> _Problem description_: Your copy should match the records exactly, except that it contains no pictures.

Change detection data:
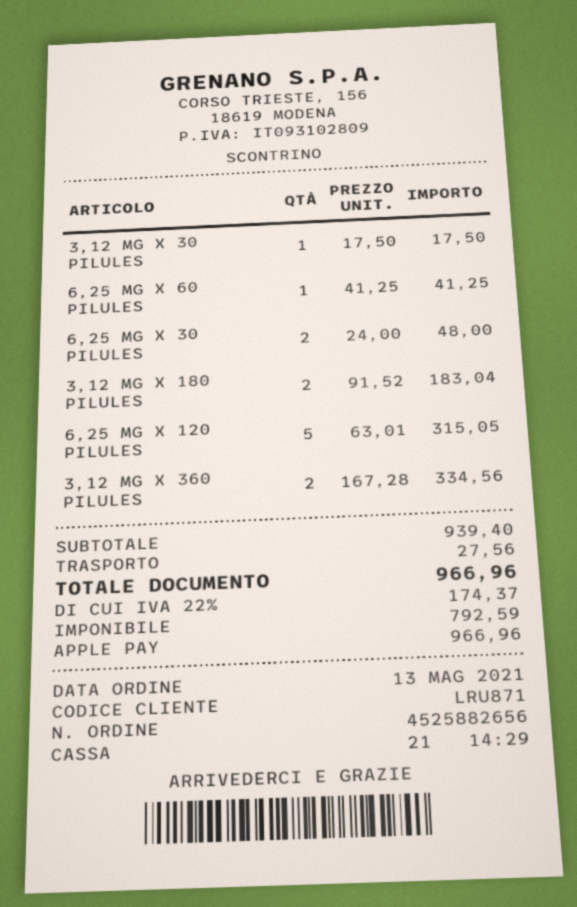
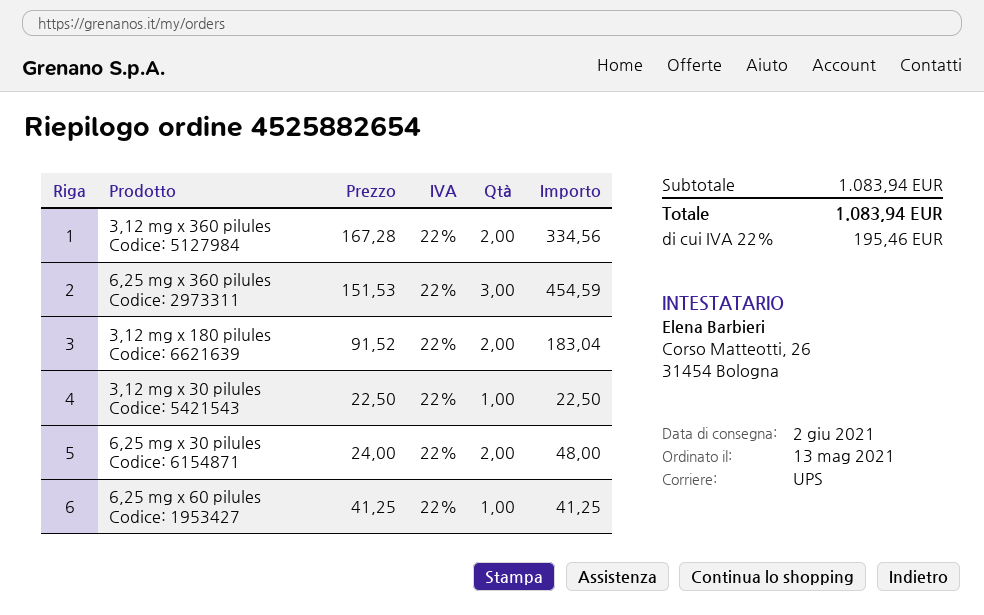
order number: 4525882656 -> 4525882654
3,12 MG X 30 PILULES: 1 x 17.50 = 17.50 -> 1 x 22.50 = 22.50
6,25 MG X 120 PILULES: 5 x 63.01 = 315.05 -> none
6,25 mg x 360 pilules: none -> 3 x 151.53 = 454.59
subtotal: 939.40 -> 1083.94
shipping: 27.56 -> none
tax: 22% = 174.37 -> 22% = 195.46
total: 966.96 -> 1083.94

> _Answer box_:
order number: 4525882656 -> 4525882654
3,12 MG X 30 PILULES: 1 x 17.50 = 17.50 -> 1 x 22.50 = 22.50
6,25 MG X 120 PILULES: 5 x 63.01 = 315.05 -> none
6,25 mg x 360 pilules: none -> 3 x 151.53 = 454.59
subtotal: 939.40 -> 1083.94
shipping: 27.56 -> none
tax: 22% = 174.37 -> 22% = 195.46
total: 966.96 -> 1083.94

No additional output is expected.